Description of the task → Return the entries verbatim and drop every picture.
*-*-*
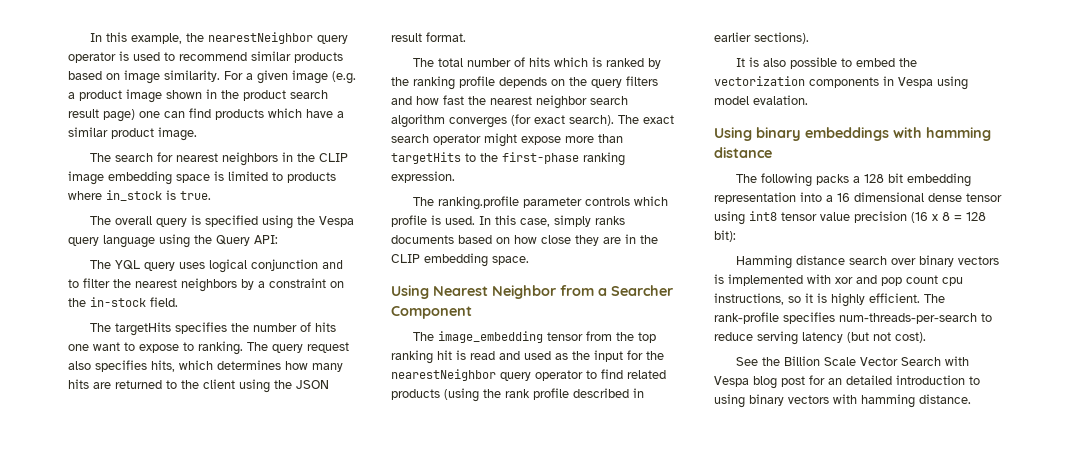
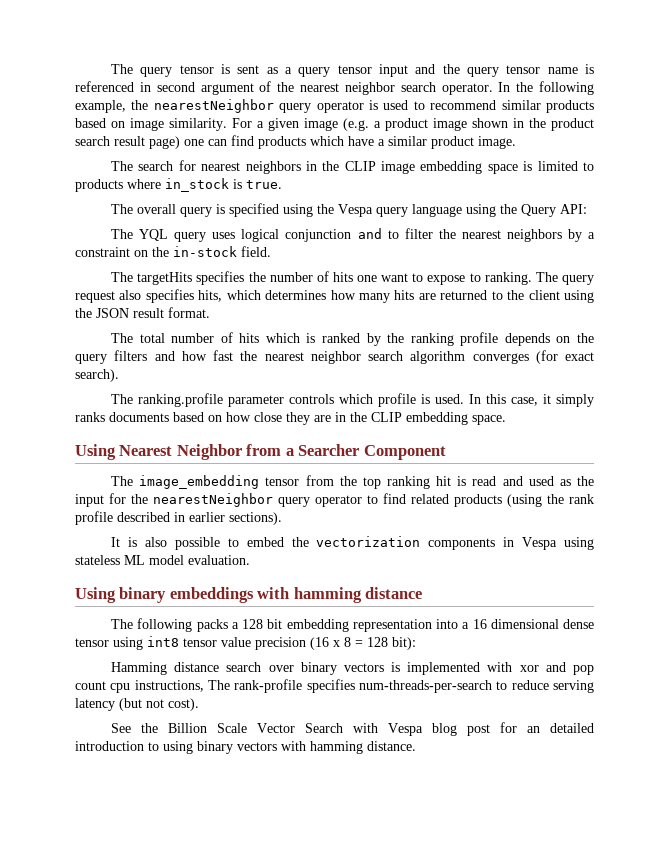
[90,32,128,42] In this -> [111,64,595,77] [75,81,594,95] The query tensor is sent as a query tensor input and the query tensor name is referenced in second argument of the nearest neighbor search operator. In the following
[618,115,674,124] [391,133,623,147] [391,152,625,166] [391,171,455,183] The exact search operator might expose more than targetHits to the first-phase ranking expression. -> (119, 375) none
(550, 222) none -> [543,394,552,404] it
[714,95,808,105] model evalation. -> [75,555,250,565] stateless ML model evaluation.
[788,293,920,307] so it is highly efficient. -> (204, 686) none

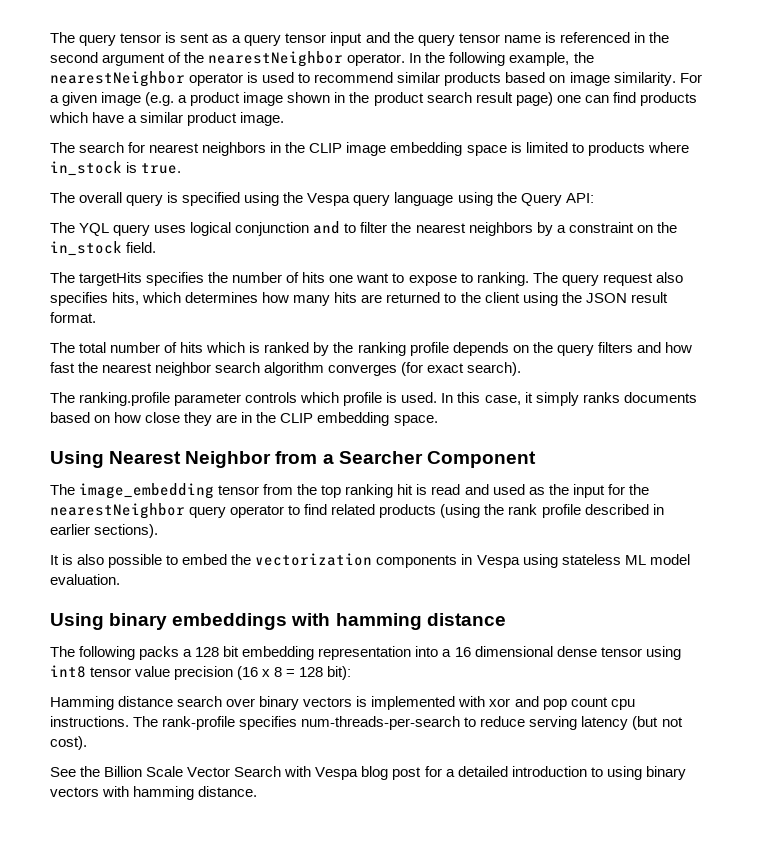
(151, 87) none -> [648,32,669,43] the
[300,82,436,95] nearest neighbor search -> [208,51,344,67] nearestNeighbor
[279,103,312,113] query -> (185, 79) none
[173,246,237,257] in-stock -> [50,241,122,256] in_stock
[134,680,204,692] instructions, -> [50,716,129,727] instructions.
[527,726,541,733] an -> [445,769,455,777] a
*-*-*
Result of the task →
[90,32,128,42] In this -> [111,64,595,77] [75,81,594,95] The query tensor is sent as a query tensor input and the query tensor name is referenced in second argument of the nearest neighbor search operator. In the following
[618,115,674,124] [391,133,623,147] [391,152,625,166] [391,171,455,183] The exact search operator might expose more than targetHits to the first-phase ranking expression. -> (119, 375) none
(550, 222) none -> [543,394,552,404] it
[714,95,808,105] model evalation. -> [75,555,250,565] stateless ML model evaluation.
[788,293,920,307] so it is highly efficient. -> (204, 686) none

(151, 87) none -> [648,32,669,43] the
[300,82,436,95] nearest neighbor search -> [208,51,344,67] nearestNeighbor
[279,103,312,113] query -> (185, 79) none
[173,246,237,257] in-stock -> [50,241,122,256] in_stock
[134,680,204,692] instructions, -> [50,716,129,727] instructions.
[527,726,541,733] an -> [445,769,455,777] a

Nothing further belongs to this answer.